# Briggs and Stratton Pulsa-Jet Carburetor



## Cliff Smith (Sep 21, 2011)

I'm trying to fix my neighbor's lawn edger. The engine number is 80202 4015 01 90061103. I've replaced the diaphragm (it was stiff), and that always worked before for me on the Pulsa-Jet carburetors.

When I started working on this engine, the reservoir in the fuel tank had a lot of rust and gum from old fuel in it and covering the bottom of the short intake tube. By putting a drinking straw full of gasoline in the air intake, the engine now starts and runs and the fuel reservoir fills by itself, so it seems worthwhile to keep working on it.

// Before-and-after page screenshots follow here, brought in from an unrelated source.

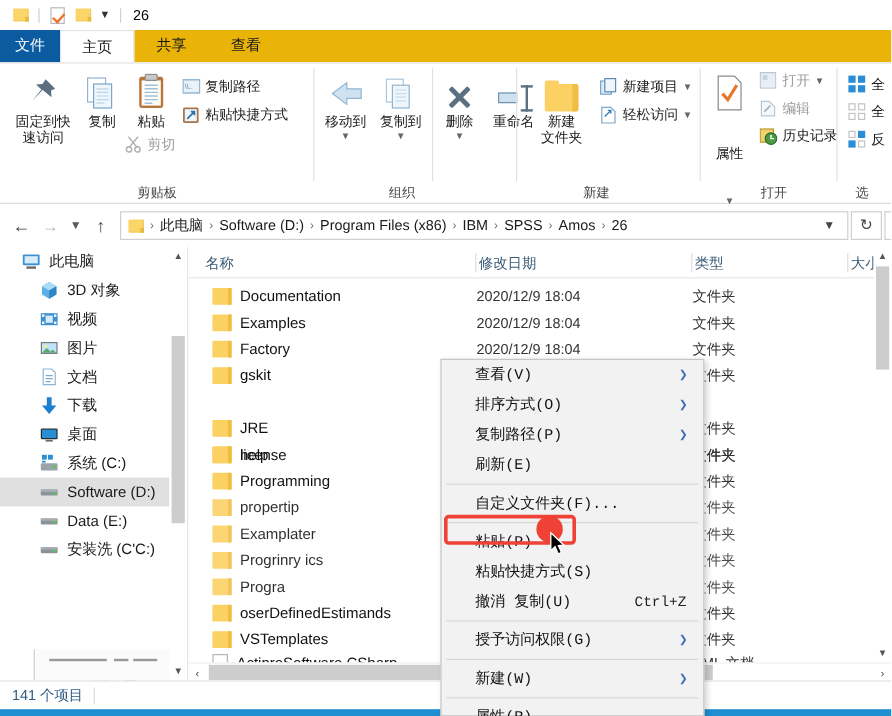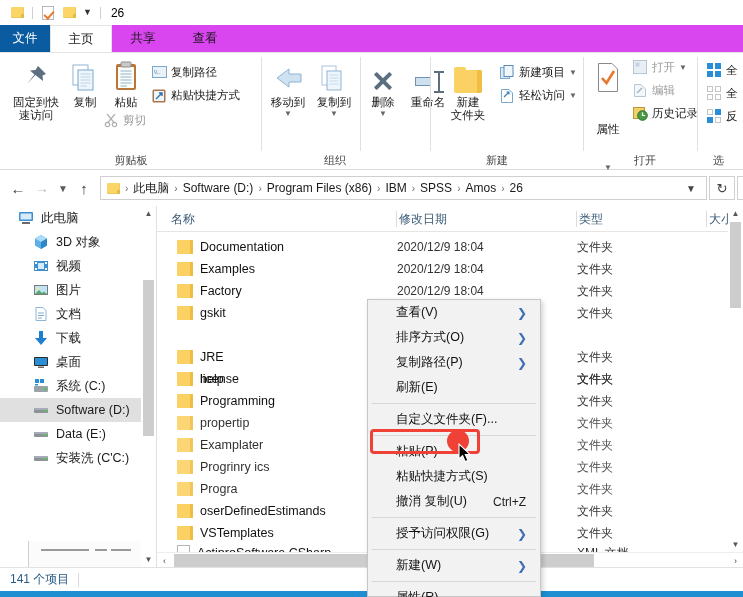--- a/index.html
+++ b/index.html
@@ -34,21 +34,21 @@
     content:""; position:absolute; left:1px; top:4px; width:8px; height:4px;
     border-left:2px solid #e8762c; border-bottom:2px solid #e8762c;
     transform: rotate(-48deg);
   }
   .qa-caret { font-size:9px; color:#333; margin:0 2px; line-height:1; }
   .win-title { font-size:12px; color:#000; margin-left:4px; }
 
   
   .tabstrip {
     position:absolute; left:0; top:25px; width:743px; height:27px;
-    background:#d946ef;
+    background:#eab308;
   }
   .tab {
     position:absolute; top:0; height:27px; display:flex; align-items:center; justify-content:center;
     font-size:12.5px; color:#1a1a1a; padding:0 13px; cursor:default;
   }
   .tab.file { background:#0b5ba1; color:#fff; left:0; width:50px; padding:0; }
   .tab.home { left:50px; width:62px; background:#fff; border-left:1px solid #e3e3e3; border-right:1px solid #e3e3e3; border-top:1px solid #e3e3e3;}
   .tab.share { left:112px; width:62px; }
   .tab.view { left:174px; width:62px; }
 
@@ -157,23 +157,24 @@
   .statusbar {
     position:absolute; left:0; top:567px; width:743px; height:24px;
     background:#fff; border-top:1px solid #e2e2e2; display:flex; align-items:center; padding-left:10px;
   }
   .status-text { font-size:12px; color:#2b5c86; }
   .status-sep { width:1px; height:14px; background:#dadada; margin-left:9px; }
   .bottom-accent { position:absolute; left:0; top:591px; width:743px; height:6px; background:#1f8fd2; }
 
   
   .ctxmenu {
-    position:absolute; left:367px; top:299px; width:174px; height:298px;
+    position:absolute; left:367px; top:299px; width:220px; height:298px;
     background:#f2f2f2; border:1px solid #c6c6c6; box-shadow:2px 2px 5px rgba(0,0,0,.18);
     z-index:40;
+    font-family:Liberation Mono, monospace;
   }
   .mi { position:relative; height:25px; display:flex; align-items:center; padding-left:28px; font-size:12.5px; color:#111; }
   .mi .arrow { position:absolute; right:13px; font-size:12px; color:#3d6fb5; }
   .mi .accel { position:absolute; right:14px; font-size:12px; color:#222; }
   .msep { height:1px; background:#d7d7d7; margin:3px 4px; }
 
   .hilite {
     position:absolute; left:370px; top:429px; width:110px; height:25px;
     border:3px solid #ef4136; border-radius:4px; z-index:60; background:transparent;
   }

I still have a plugged fixed-inlet, which on this carburetor is on the bottom of the the shorter fuel pickup tube, which is part of the carburetor casting. Picture 4 on this link is a picture of what I'm trying to describe.
Disassembly of Briggs and Stratton Tank-mounted Pulsa-jet Fixed-jet Small Well Carburetor - Horizontal Crankshaft Engine

I've soaked the carburetor for two days, but I can't blow through the fixed-inlet and neither can my air compressor. I've taken out the mixture needle so the carburetor cleaner can get in from both sides.

What else can I try besides soaking the carburetor in a gallon of cleaner for a day at a time?

Thanks in advance!


----------



## la1 (Jul 2, 2007)

did you take the nylon intake off ?


----------